A great deal of work on Apriori algorithms based on matrix has been done [4, 5]. In this chapter, a new improvement of Apriori algorithm based on compression matrix is proposed and could achieve better performance.

2 Preliminaries

Some basic preliminaries used in association rule mining are introduced in this section. Let T = {T ₁,T ₂, ⋯,T _m} be a database of transactions and T _k(k = 1, 2, ⋯, m) denotes a transaction. Let I = {I ₁, I ₂, ⋯ I _n} be a set of binary attributes, called Items. I _k(k = 1, 2, ⋯, n) denotes an Item. Each transaction T _k in T contains a subset of items in I. The number of items contained in T _k is called the length of transaction T _k, which is symbolized |T _k|.

An association rule is defined as an implication of the form X ⇒ Y, where X, Y ∈ I and X ∩ Y = ϕ. The support (min-sup) of the association rule X ⇒ Y is the support (resp. frequency) of the itemset X ∪ Y. If support (min-sup) of an itemset X is greater than or equal to a user-specified support threshold, then X is called frequent itemsets.

In the process of the association rule mining, we find frequent itemsets firstly and produce association rule by these frequent itemsets secondly. So the key procedure of the association rule mining is to find frequent itemsets; some properties of frequent itemset are given as the following:

Property 1 [1]

Every nonempty subset of a frequent itemset is also a frequent itemsets.

By the definition of frequent k-itemset, the conclusion below is easily obtained.

Property 2

If the length |T _i| of a transaction T _i is less than k, then T _i is valueless for generating the frequent k-itemset.

3 An Improvement on Apriori Algorithm Based on Compression Matrix

A new improvement on Apriori algorithm based on compression matrix is introduced. The process of our new algorithm is described as follows:

1.
Generate the transaction matrix.

For a given database with n transactions and m items, the m × n transaction matrix D = (d _ij) is determined, in which d _ij sets 1 if item I _i is contained in transaction T _j or otherwise sets 0.

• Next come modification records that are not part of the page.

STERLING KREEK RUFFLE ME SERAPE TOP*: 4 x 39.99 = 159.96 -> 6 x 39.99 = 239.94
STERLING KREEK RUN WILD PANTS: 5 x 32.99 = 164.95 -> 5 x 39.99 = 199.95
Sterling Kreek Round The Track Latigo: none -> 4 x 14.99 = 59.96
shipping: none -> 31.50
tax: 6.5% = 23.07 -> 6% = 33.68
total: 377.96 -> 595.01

$$ D=\begin{array}{cc}\hfill \hfill & \hfill \begin{array}{cccc}\hfill {T}_1\hfill & \hfill {T}_2\hfill & \hfill \hfill & \hfill {T}_n\hfill \end{array}\hfill \\ {}\hfill \begin{array}{c}\hfill {I}_1\hfill \\ {}\hfill {I}_2\hfill \\ {}\hfill \vdots \hfill \\ {}\hfill {I}_m\hfill \end{array}\hfill & \hfill \left(\begin{array}{cccc}\hfill {d}_{11}\hfill & \hfill {d}_{12}\hfill & \hfill \cdots \hfill & \hfill {d}_{1n}\hfill \\ {}\hfill {d}_{21}\hfill & \hfill {d}_{22}\hfill & \hfill \cdots \hfill & \hfill {d}_{2n}\hfill \\ {}\hfill \vdots \hfill & \hfill \vdots \hfill & \hfill \hfill & \hfill \vdots \hfill \\ {}\hfill {d}_{m1}\hfill & \hfill {d}_{m2}\hfill & \hfill \cdots \hfill & \hfill {d}_{mn}\hfill \end{array}\right)\hfill \end{array} $$

where $ {d}_{ij}=\left\{\begin{array}{c}\hfill 1,{I}_i\in {T}_j\hfill \\ {}\hfill 0,{I}_i\notin {T}_j\hfill \end{array}\right. $. i = 1, 2, ⋯, m j = 1, 2, ⋯, n.

For each I _k, T _j, $ {v}_k={\displaystyle \sum_{i=1}^n{d}_{ij}} $, k = 1, 2, ⋯, m; $ {h}_j={\displaystyle \sum_{i=1}^m{d}_{ij}} $ , j = 1, 2, ⋯, n.

2.
Produce frequent 1-itemset L ₁ and frequent 2-itemset support matrix D ₁.

The frequent 1-itemset L ₁ is L ₁ = {I _k|v _k ≥ min ‐ sup}.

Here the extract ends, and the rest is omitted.